[Source data]
Start of Block

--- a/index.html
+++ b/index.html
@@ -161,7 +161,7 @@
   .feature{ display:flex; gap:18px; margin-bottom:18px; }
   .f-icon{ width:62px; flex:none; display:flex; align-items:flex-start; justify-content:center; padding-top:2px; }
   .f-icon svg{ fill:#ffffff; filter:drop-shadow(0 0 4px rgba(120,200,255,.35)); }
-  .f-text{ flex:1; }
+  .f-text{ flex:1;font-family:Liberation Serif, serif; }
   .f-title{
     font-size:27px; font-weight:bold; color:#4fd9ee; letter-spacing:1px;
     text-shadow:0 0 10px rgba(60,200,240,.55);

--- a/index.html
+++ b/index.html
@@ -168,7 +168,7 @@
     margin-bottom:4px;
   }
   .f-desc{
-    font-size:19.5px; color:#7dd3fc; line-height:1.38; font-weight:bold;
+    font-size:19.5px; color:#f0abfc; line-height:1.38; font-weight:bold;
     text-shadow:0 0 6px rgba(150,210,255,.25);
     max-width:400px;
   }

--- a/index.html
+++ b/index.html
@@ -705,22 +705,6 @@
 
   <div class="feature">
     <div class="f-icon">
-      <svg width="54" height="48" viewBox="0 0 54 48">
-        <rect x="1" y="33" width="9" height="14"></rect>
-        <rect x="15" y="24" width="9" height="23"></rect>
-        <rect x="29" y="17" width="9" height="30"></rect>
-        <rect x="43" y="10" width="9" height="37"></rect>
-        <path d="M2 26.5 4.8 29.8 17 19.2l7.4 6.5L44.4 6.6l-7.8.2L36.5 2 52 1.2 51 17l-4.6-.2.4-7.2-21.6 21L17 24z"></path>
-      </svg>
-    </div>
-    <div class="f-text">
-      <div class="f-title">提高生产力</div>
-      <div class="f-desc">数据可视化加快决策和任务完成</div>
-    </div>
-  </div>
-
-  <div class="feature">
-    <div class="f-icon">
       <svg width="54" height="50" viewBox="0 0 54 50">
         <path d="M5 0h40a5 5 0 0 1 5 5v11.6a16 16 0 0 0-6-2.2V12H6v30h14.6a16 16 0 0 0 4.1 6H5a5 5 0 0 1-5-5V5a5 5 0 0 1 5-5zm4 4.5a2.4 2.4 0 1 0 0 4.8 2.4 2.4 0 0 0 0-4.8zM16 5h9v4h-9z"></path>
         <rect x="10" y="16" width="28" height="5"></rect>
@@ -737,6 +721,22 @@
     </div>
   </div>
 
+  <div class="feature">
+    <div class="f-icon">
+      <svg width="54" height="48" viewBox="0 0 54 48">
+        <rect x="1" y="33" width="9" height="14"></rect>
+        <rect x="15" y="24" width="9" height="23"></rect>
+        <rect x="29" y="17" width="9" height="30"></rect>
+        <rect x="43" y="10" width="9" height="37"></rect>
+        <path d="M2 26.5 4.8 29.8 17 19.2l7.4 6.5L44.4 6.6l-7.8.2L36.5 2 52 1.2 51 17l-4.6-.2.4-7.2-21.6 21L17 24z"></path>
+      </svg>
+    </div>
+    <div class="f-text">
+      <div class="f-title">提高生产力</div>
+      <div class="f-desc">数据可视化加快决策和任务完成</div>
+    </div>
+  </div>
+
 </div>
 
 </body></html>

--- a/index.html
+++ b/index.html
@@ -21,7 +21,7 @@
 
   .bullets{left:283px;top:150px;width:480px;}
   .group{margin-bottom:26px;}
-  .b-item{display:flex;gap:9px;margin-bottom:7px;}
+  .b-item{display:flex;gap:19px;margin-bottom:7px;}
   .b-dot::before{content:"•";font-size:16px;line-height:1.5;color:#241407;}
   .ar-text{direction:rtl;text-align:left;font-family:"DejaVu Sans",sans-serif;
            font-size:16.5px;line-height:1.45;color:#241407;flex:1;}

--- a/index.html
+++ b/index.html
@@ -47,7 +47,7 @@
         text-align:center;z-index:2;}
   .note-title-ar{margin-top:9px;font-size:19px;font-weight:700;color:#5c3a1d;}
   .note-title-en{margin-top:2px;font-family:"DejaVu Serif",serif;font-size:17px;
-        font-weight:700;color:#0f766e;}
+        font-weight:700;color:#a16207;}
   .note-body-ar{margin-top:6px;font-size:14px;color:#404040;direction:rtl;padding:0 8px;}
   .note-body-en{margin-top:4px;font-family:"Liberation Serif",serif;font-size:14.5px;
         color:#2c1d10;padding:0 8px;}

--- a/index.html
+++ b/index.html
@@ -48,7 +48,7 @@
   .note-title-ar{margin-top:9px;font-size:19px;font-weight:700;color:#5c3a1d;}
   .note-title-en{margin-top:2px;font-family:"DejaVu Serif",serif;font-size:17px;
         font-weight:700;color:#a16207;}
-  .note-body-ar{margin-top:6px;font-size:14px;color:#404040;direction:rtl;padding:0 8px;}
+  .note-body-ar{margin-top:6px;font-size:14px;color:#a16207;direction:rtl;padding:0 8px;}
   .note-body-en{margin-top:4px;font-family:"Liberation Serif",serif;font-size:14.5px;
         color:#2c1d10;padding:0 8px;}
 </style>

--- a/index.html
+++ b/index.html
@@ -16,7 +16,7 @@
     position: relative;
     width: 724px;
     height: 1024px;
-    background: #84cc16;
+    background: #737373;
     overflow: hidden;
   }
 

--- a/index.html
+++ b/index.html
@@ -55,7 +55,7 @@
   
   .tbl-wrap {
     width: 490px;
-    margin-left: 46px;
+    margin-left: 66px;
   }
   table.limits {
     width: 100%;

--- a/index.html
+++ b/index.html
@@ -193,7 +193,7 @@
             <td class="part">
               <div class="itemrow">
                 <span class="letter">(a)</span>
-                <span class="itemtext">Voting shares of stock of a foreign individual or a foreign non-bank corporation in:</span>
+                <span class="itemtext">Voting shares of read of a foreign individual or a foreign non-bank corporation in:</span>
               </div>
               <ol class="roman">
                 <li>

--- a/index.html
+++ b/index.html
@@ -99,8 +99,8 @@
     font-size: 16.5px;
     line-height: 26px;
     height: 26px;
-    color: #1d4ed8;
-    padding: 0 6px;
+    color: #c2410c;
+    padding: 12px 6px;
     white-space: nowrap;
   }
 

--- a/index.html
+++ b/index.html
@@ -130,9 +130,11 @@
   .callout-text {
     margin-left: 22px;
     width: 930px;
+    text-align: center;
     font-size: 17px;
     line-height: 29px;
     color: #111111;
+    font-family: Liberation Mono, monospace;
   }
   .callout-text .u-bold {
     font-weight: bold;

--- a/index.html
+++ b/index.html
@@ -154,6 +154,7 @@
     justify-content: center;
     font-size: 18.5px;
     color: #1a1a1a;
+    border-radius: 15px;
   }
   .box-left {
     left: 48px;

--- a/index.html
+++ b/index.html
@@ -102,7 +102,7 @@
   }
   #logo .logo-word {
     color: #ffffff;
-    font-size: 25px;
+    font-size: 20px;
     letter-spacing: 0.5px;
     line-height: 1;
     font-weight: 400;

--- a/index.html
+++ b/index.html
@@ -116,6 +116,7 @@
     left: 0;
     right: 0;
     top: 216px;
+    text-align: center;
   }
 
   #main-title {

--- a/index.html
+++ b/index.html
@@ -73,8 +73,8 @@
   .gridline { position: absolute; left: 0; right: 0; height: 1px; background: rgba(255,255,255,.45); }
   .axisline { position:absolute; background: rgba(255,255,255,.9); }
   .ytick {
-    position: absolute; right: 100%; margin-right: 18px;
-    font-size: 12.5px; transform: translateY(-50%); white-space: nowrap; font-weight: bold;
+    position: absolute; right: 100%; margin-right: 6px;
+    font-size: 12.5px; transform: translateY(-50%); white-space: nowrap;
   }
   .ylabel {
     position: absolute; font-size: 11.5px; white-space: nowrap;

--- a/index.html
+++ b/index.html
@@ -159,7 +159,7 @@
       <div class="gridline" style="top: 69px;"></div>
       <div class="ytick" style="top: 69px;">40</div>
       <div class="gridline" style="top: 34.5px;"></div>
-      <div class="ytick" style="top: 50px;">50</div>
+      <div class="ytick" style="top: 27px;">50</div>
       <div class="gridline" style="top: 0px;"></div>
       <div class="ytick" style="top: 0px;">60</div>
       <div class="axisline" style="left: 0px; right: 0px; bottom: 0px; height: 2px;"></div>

End of Block

■ **ASSIGNMENT**: Total the lines of the data that include the word "position", and give that total as the sole response.

■ **RESPONSE TO THIS TASK**: 6